There was no time to thank the hunter, and Cato pushed on, driving the Durotrigans back towards the ford. Over their heads he caught sight of the other cohort as it piled into the rear of the Durotrigans’ column, scattering the mounted warriors and cutting them down before they had the wit to try and escape.
Suddenly a huge shape burst out from among the Durotrigans in front of Cato: an older warrior, wearing chain mail over a light tunic. His sword arm was raised over his head and the long blade flashed in the sun as it reached the top of its arc.
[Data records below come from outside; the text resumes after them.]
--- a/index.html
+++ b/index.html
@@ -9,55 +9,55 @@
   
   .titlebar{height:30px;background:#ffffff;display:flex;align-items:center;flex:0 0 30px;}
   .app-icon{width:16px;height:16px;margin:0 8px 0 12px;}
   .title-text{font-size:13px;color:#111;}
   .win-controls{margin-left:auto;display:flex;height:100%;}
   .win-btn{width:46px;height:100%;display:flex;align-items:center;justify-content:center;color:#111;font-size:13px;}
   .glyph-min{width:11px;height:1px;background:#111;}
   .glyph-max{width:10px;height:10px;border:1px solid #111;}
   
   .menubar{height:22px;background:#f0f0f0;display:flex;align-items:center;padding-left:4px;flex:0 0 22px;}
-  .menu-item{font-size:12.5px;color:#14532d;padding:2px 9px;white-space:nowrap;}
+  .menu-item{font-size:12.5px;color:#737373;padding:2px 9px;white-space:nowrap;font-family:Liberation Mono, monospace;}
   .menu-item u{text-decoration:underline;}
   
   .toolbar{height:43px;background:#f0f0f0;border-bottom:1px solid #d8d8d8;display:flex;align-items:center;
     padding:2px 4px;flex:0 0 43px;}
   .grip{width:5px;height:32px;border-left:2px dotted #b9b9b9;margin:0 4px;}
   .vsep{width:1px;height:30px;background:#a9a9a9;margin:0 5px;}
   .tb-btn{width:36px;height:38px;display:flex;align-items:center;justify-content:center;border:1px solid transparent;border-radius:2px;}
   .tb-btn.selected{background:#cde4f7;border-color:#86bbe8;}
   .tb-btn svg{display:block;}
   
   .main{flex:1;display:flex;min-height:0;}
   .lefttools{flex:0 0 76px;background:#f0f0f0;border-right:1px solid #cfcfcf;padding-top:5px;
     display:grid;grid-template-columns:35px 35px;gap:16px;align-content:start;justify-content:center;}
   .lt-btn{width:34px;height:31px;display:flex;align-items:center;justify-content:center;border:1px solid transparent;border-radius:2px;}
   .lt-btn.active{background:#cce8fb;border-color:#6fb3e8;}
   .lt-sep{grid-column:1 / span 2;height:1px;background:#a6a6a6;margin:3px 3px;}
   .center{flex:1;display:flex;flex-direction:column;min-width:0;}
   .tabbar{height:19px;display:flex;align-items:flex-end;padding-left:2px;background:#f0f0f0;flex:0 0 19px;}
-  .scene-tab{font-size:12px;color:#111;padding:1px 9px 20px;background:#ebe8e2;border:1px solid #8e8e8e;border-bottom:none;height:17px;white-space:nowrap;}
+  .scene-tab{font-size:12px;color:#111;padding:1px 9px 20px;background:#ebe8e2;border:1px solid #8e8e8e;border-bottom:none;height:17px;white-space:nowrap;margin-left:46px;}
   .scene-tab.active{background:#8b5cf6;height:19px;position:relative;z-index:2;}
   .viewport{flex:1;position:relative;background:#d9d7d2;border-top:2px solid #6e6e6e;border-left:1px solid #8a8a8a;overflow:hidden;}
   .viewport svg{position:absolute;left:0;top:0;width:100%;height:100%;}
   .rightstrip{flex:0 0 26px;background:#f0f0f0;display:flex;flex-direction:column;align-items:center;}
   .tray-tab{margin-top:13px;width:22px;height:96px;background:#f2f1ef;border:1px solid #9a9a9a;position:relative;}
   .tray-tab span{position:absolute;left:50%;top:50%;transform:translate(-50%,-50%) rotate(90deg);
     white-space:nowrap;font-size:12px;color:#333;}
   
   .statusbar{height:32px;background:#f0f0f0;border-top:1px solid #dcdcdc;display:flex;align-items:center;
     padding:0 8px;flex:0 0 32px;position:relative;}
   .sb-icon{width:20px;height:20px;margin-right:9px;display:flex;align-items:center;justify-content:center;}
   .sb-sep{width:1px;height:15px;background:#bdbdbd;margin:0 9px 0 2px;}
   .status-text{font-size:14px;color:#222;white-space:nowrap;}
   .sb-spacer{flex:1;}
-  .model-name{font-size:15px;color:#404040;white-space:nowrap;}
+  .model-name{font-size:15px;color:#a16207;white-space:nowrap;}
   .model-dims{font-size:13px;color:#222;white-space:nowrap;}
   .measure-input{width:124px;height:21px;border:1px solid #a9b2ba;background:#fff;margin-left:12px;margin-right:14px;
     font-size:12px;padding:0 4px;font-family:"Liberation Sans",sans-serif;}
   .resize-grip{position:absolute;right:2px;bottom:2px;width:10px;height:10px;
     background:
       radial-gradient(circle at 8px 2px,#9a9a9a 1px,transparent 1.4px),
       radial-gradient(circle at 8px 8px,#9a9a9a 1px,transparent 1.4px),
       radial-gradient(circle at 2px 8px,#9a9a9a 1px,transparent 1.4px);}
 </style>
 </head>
Then, as it slashed down, Cato threw himself into the man’s body, punching his short sword into the chest. It caught on the chain mail, not penetrating, and the man gasped explosively as the blow drove the air from his lungs. His own blow faltered slightly, but because Cato had leaped inside its sweep the blade passed over his shoulder and instead the pommel caught the centurion a shattering blow on the side of his helmet, flattening the horsehair crest. Cato’s jaw crashed shut on the end of his tongue as his vision exploded into a dazzling white for an instant and he fell back on the ground.
He heard a cry, he blinked and his vision cleared. The enemy warrior sprawled beside him, skull cleaved in two. Cato looked up and saw Artax standing over him. Their eyes met, and the Atrebatan noble’s sword rose towards Cato’s throat. For an instant Artax’s eyes narrowed and with a cold chill of certainty Cato knew that he would strike and have his revenge here in the heat of battle where Cato’s death would be easily accepted. Just as Cato tensed himself to try to dive out of the path of Artax’s blade, the Atrebatan smiled and wagged the point mockingly. Then he turned and was gone, lost in the press of men determined to crush the Durotrigans.